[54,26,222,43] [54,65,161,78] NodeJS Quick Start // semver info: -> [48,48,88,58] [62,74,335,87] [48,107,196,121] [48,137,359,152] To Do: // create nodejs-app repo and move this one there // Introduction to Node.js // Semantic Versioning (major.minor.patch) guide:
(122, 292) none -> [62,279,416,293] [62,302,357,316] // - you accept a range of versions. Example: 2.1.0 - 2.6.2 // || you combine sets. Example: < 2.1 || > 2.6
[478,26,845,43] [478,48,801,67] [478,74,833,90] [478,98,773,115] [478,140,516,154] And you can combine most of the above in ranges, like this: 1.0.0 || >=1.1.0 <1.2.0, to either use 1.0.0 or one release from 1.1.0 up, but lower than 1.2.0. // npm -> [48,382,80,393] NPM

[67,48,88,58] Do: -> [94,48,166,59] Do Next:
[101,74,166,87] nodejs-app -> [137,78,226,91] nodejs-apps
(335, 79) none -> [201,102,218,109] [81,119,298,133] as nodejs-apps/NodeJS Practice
- - - - - - -
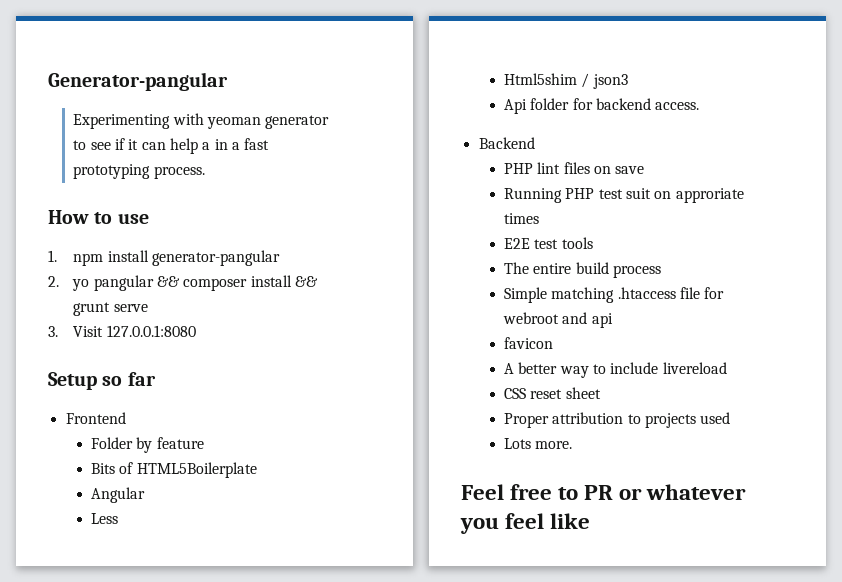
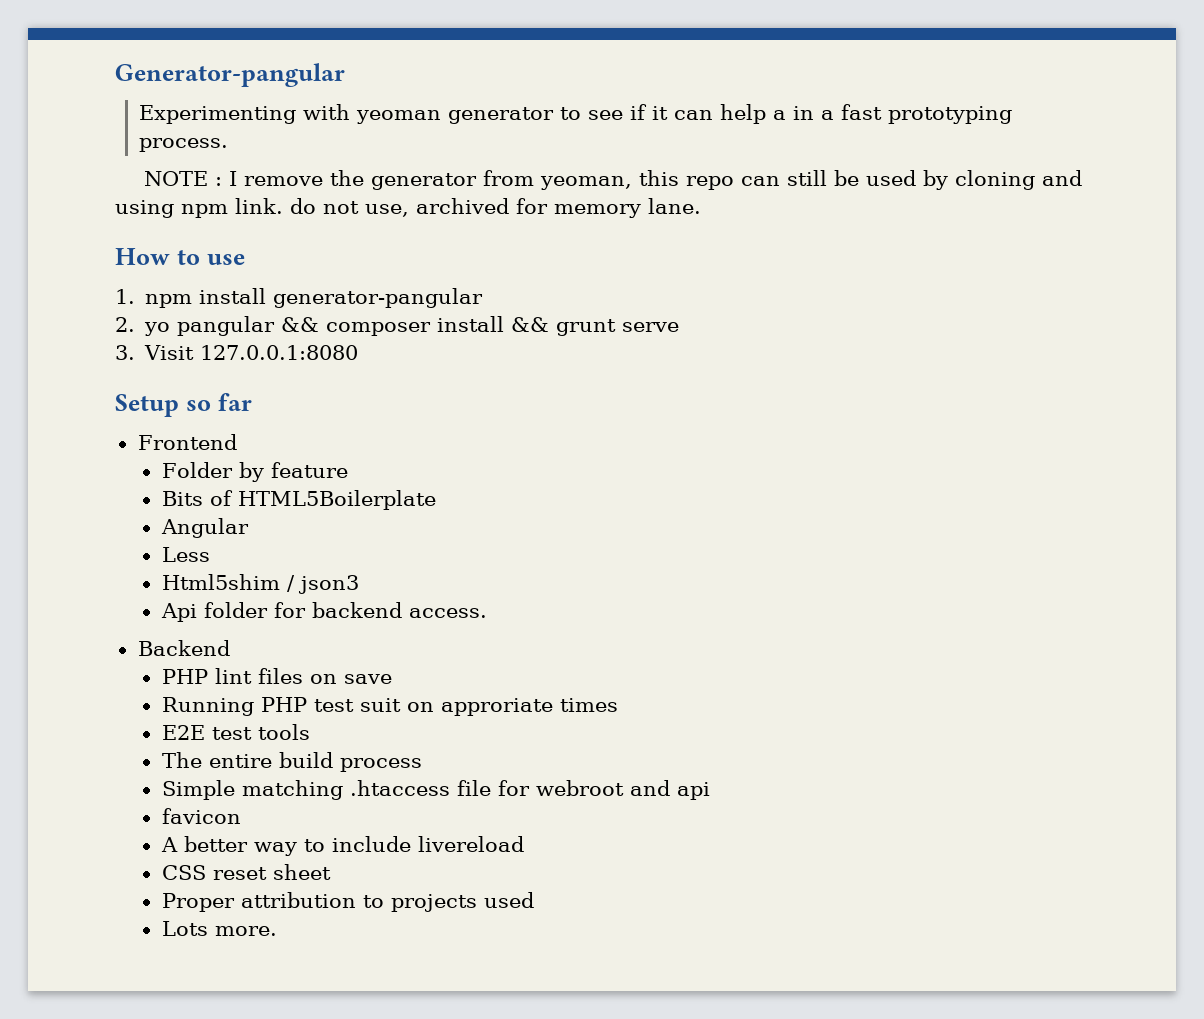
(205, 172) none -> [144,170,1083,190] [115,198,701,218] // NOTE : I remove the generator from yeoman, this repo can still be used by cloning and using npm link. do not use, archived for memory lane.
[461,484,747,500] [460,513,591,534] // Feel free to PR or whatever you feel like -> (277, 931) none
- - - - - - -
• **WORK INSTRUCTIONS**
Copy, from the lines above, each one that holds "like".

• **RESPONSE BOX**
[478,26,845,43] [478,48,801,67] [478,74,833,90] [478,98,773,115] [478,140,516,154] And you can combine most of the above in ranges, like this: 1.0.0 || >=1.1.0 <1.2.0, to either use 1.0.0 or one release from 1.1.0 up, but lower than 1.2.0. // npm -> [48,382,80,393] NPM
[461,484,747,500] [460,513,591,534] // Feel free to PR or whatever you feel like -> (277, 931) none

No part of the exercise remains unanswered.